Hanawalt attended UCLA, graduating with a B.A. in art in 2006.

Work as cartoonist and illustrator 
She is a former member of Pizza Island, a cartoonist's studio in Greenpoint, Brooklyn, which included cartoonists Kate Beaton, Domitille Collardey, Sarah Glidden, Meredith Gran, and Julia Wertz.

Her illustrations and writings have been published in print and online periodicals including The New York Times, McSweeney's, Vanity Fair, and Lucky Peach magazine. From 2011 through 2013, she was a regular contributor to The Hairpin and produced a series of illustrated film reviews.

Her first comic series, I Want You, was published in 2009 by Buenaventura Press. In 2010, Hanawalt was the first woman to win an Ignatz Award for Outstanding Comic, for "I Want You #1." In 2012, she illustrated her first children's book, Benny's Brigade, published by McSweeney's and authored by Arthur Bradford. The book stars a tiny talking walrus, rescued by two sisters with a range of magical animals at the end of the quest. The book was named a "Wildest Book of the Year" by children's lit blog 100 Scope Notes and called "exuberant and imaginative" by Foreword Reviews. The book's jacket reverse folds out into an oversized poster featuring Hanawalt's creatures from the book.

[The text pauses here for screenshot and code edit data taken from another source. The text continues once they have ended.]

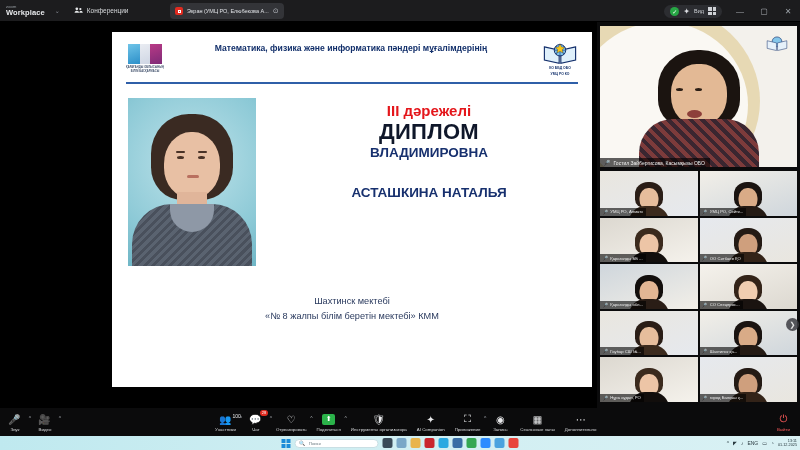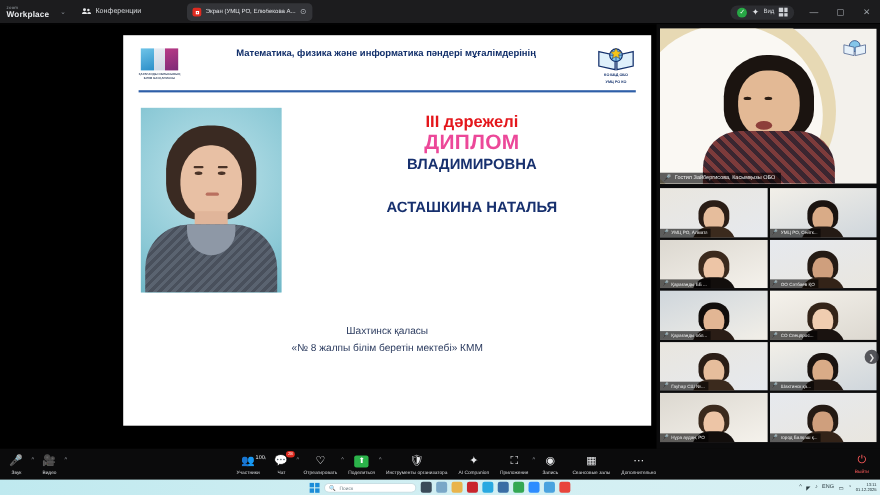--- a/index.html
+++ b/index.html
@@ -91,21 +91,21 @@
   .photo .neck{ position:absolute; left:50%; top:94px; transform:translateX(-50%);
      width:30px;height:20px;background:#e0b59a; }
   .photo .body{ position:absolute; left:50%; bottom:0; transform:translateX(-50%);
      width:120px; height:62px; border-radius:40px 40px 0 0;
      background:repeating-linear-gradient(135deg,#5a6370 0 3px,#49505c 3px 6px); }
   .photo .collar{ position:absolute; left:50%; bottom:34px; transform:translateX(-50%);
      width:44px;height:28px; background:#8e98a6; border-radius:0 0 22px 22px; }
 
   .txtcol{ flex:1; text-align:center; padding-top:4px; }
   .d-deg{ color:#e4161b; font-size:15px; font-weight:700; line-height:1.15; }
-  .d-dip{ color:#ec4899; font-size:19px; font-weight:700; line-height:1.15; letter-spacing:.3px; }
+  .d-dip{ color:#0f172a; font-size:22px; font-weight:700; line-height:1.15; letter-spacing:.3px; }
   .d-name{ color:#17306e; font-size:13.5px; font-weight:700; line-height:1.3; margin-top:22px; }
   .sl-foot{ text-align:center; margin-top:28px; padding:0 40px; }
   .sl-foot div{ font-size:9.2px; color:#2a3a5e; line-height:1.65; }
 
   
   #vpanel{ position:absolute; right:0; top:22px; width:203px; height:386px; background:#0b0b0c; }
   #speaker{ position:absolute; left:3px; top:4px; width:197px; height:141px;
      background:#121214; overflow:hidden; }
   #speaker .wall{ position:absolute; inset:0; background:#f3f1ec; }
   #speaker .arc{ position:absolute; left:-40px; top:-20px; width:200px; height:190px;
@@ -282,21 +282,21 @@
       </div>
       <div class="txtcol">
         <div class="d-deg">III дәрежелі</div>
         <div class="d-dip">ДИПЛОМ</div>
         <div class="d-name" style="margin-top:0">ВЛАДИМИРОВНА</div>
         <div class="d-name">АСТАШКИНА НАТАЛЬЯ</div>
       </div>
     </div>
 
     <div class="sl-foot">
-      <div>Шахтинск қаласы</div>
+      <div>Шахтинск мектебі</div>
       <div>«№ 8 жалпы білім беретін мектебі» КММ</div>
     </div>
   </div>
 </div>
 
 <div id="vpanel">
 
   <div id="speaker">
     <div class="wall"></div>
       <div class="arc"></div>

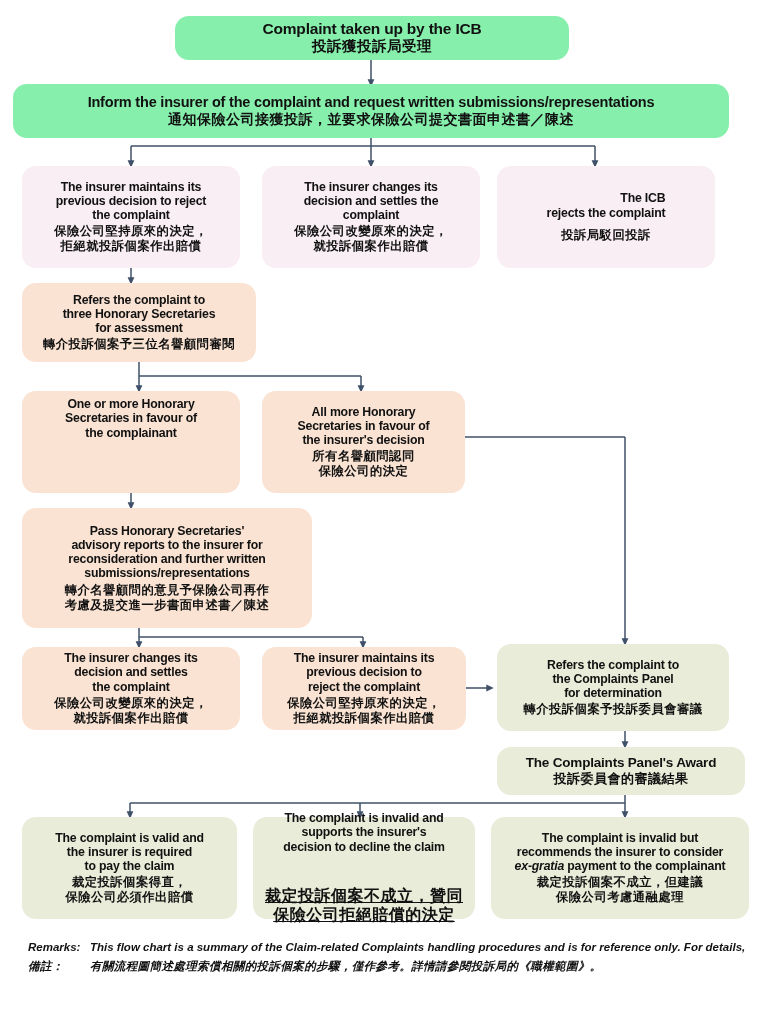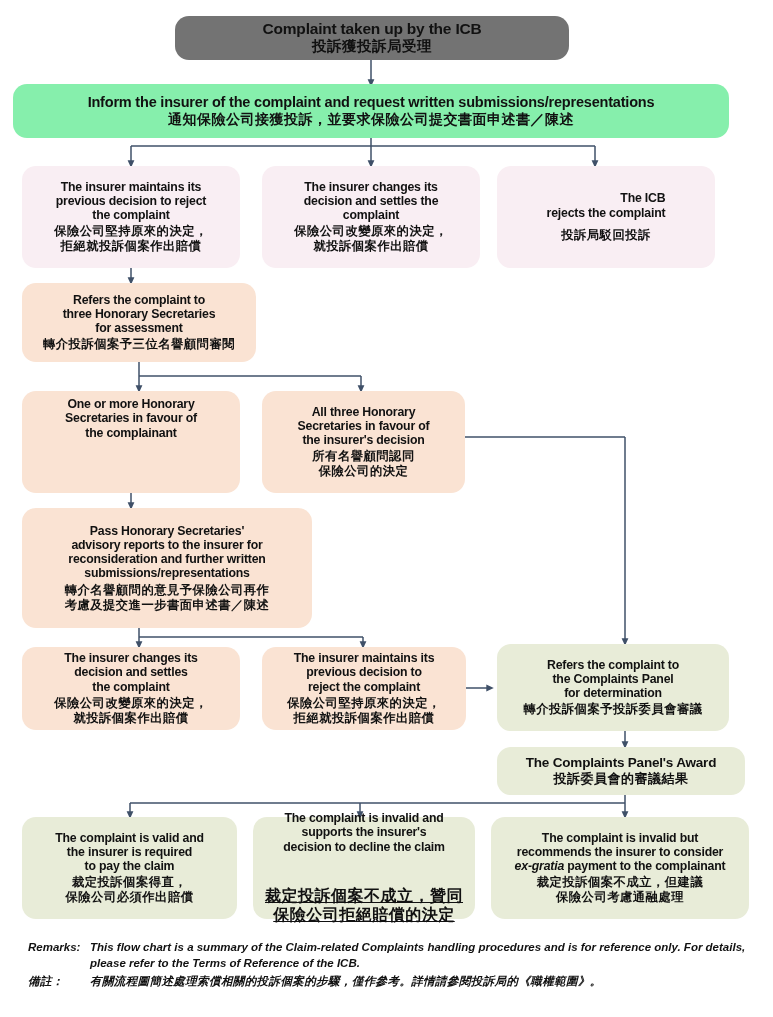--- a/index.html
+++ b/index.html
@@ -36,21 +36,21 @@
   .zh{
     font-weight:bold;
     color:#111111;
     line-height:1.22;
     font-family:"DejaVu Sans","Liberation Sans",sans-serif;
     letter-spacing:0.5px;
   }
   .em{font-style:italic;}
 
   
-  .c-blue{background:#737373;}
+  .c-blue{background:#86efac;}
   .c-pink{background:#86efac;}
   .c-pink2{background:#f9eef3;}
   .c-peach{background:#fae3d3;}
   .c-green{background:#e8ecd8;}
 
   
   #remarks{
     position:absolute;
     left:28px;top:940px;width:730px;
     z-index:2;
@@ -175,21 +175,21 @@
   <div class="node c-peach" style="left:22px;top:391px;width:218px;height:102px;justify-content:space-between;">
     <div class="en" style="font-size:12.3px;">
       <span>One or more Honorary</span><br>
       <span>Secretaries in favour of</span><br>
       <span>the complainant</span>
     </div>
   </div>
 
   <div class="node c-peach" style="left:262px;top:391px;width:203px;height:102px;">
     <div class="en" style="font-size:12.3px;">
-      <span>All three Honorary</span><br>
+      <span>All more Honorary</span><br>
       <span>Secretaries in favour of</span><br>
       <span>the insurer's decision</span>
     </div>
     <div class="zh" style="font-size:12.3px;margin-top:2px;">
       <span>所有名譽顧問認同</span><br>
       <span>保險公司的決定</span>
     </div>
   </div>
 
   <div class="node c-peach" style="left:22px;top:508px;width:290px;height:120px;">
@@ -279,21 +279,20 @@
       <span>裁定投訴個案不成立，但建議</span><br>
       <span>保險公司考慮通融處理</span>
     </div>
   </div>
 
   <div id="remarks">
     <div class="rmk-row">
       <div class="rmk-label rmk-en" style="width:62px;">Remarks:</div>
       <div class="rmk-body rmk-en" style="flex:1;">
         <span>This flow chart is a summary of the Claim-related Complaints handling procedures and is for reference only. For details,</span><br>
-        <span>please refer to the Terms of Reference of the ICB.</span>
       </div>
     </div>
     <div class="rmk-row" style="margin-top:3px;">
       <div class="rmk-label rmk-zh" style="width:62px;">備註：</div>
       <div class="rmk-body rmk-zh" style="flex:1;">有關流程圖簡述處理索償相關的投訴個案的步驟，僅作參考。詳情請參閱投訴局的《職權範圍》。</div>
     </div>
   </div>
 
 </div>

In 2013, Drawn & Quarterly published My Dirty Dumb Eyes, Hanawalt's "one-woman anthology" of comics and illustrations, including previously-commissioned works. The collected stories and shorts range from autobiographical narratives to cultural observations, frequently featuring anthropomorphic animal-people and scenes of nature rendered in bright, detailed watercolors, and likened by one reviewer to "a grown-up Richard Scarry turned absurdist social commentator."

In 2016, Drawn & Quarterly published Hot Dog Taste Test. This book is a collection of comics and illustrations often featuring animal-people in vibrant watercolors. Publishers Weekly said about her book, "Hanawalt takes a kebab skewer to the pomposity that's grown up around food and dining. The cartoons evoke an idiosyncratic absurdity akin to Roz Chast's work."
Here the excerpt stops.